Después de la ceremonia, encontramos un banco bajo un árbol cerca del aparcamiento.
Durante mucho tiempo no dijimos nada.
Entonces Jack preguntó: "¿Estás enfadado?"
"No", dije. "Conmocionado. Pero no enfadado."
Se quedó mirando sus manos.
"No paraba de oír tu voz en mi cabeza diciéndome que no montara un escándalo."
"Esa voz era muy precisa."
Soltó una pequeña risa y luego volvió a ponerse serio.
"Encontré la carta hace tres semanas. La tía Sara me lo dio después del memorial. También me dijo que él había reservado dinero para mí hace años. No mucho, pero suficiente. Sabía que nunca lo aceptaríamos, pero pensó que su carta nos convencería de usarla después de todo."
Fruncí el ceño. "¿Qué dinero?"
"Quería que se usara para una sola cosa."
Jack metió la mano en el bolsillo y sacó una pequeña caja.
Le miré. "Jack."
"Lo sé. Suena ridículo. Pero escucha primero."
Dentro había un simple anillo de oro.
No hay piedra. Solo una banda limpia.
Dentro, grabado: Por todo lo que llevaste.
Lo miré fijamente.
"Usé parte de lo que dejó", dijo Jack. "El resto fue para el pago del préstamo. Esto se sentía bien. No por él. Por tu culpa."
Continuó rápidamente,
"Encontré uno que solías llevar en la mano derecha en una bandeja de joyas vieja. Lo llevé para conseguir la talla. Así fue como lo supe."
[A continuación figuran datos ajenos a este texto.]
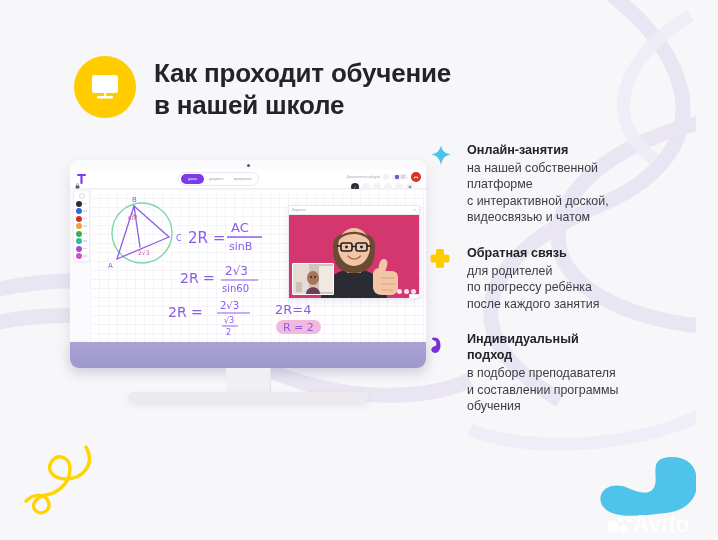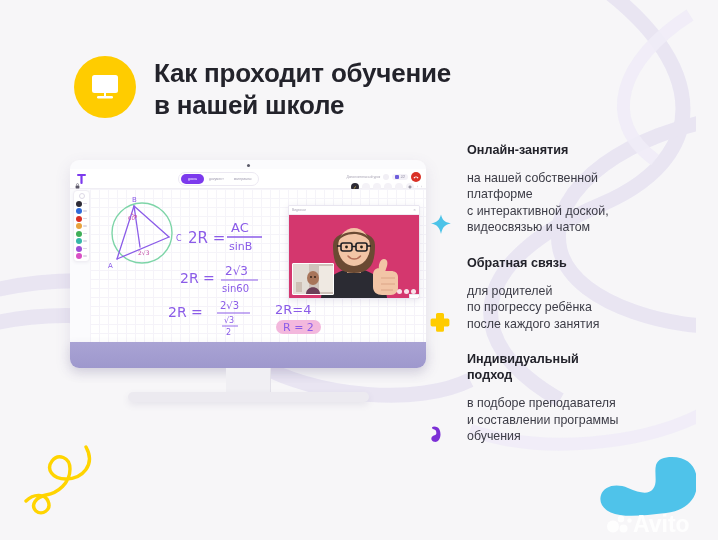"Онлайн-занятия" .feature { align-items: flex-end -> none }
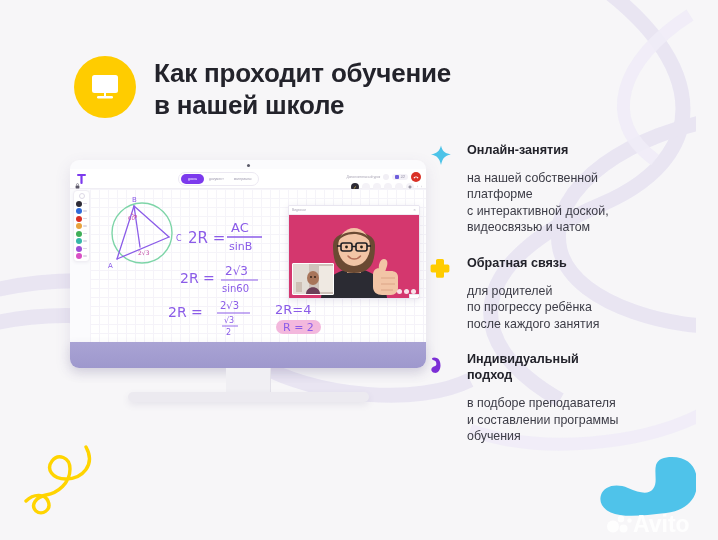"на нашей собственной" .f-text { margin-top: 11px -> 1px }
Ese pequeño detalle práctico me destrozó más que el grabado.
"Esto no es un reemplazo", dijo. "No se trata del matrimonio. Se trata de lo que sobrevivió."
Le miré entre lágrimas.
Me dedicó una pequeña sonrisa firme.
"Ese primer anillo venía con una promesa que hizo otra persona", dijo. "Esta es por la promesa que cumpliste."
Me reí y lloré al mismo tiempo.
"De verdad querías que me fuera de aquí arruinado."
"Vale la pena", dijo.
Cuando me puse el anillo en el dedo, me quedó perfecto.
Por supuesto que sí.
Se había asegurado.
Nos quedamos allí un rato más, uno al lado del otro, mientras la gente pasaba a lo lejos y los sonidos de la celebración se extendían por todo el campus.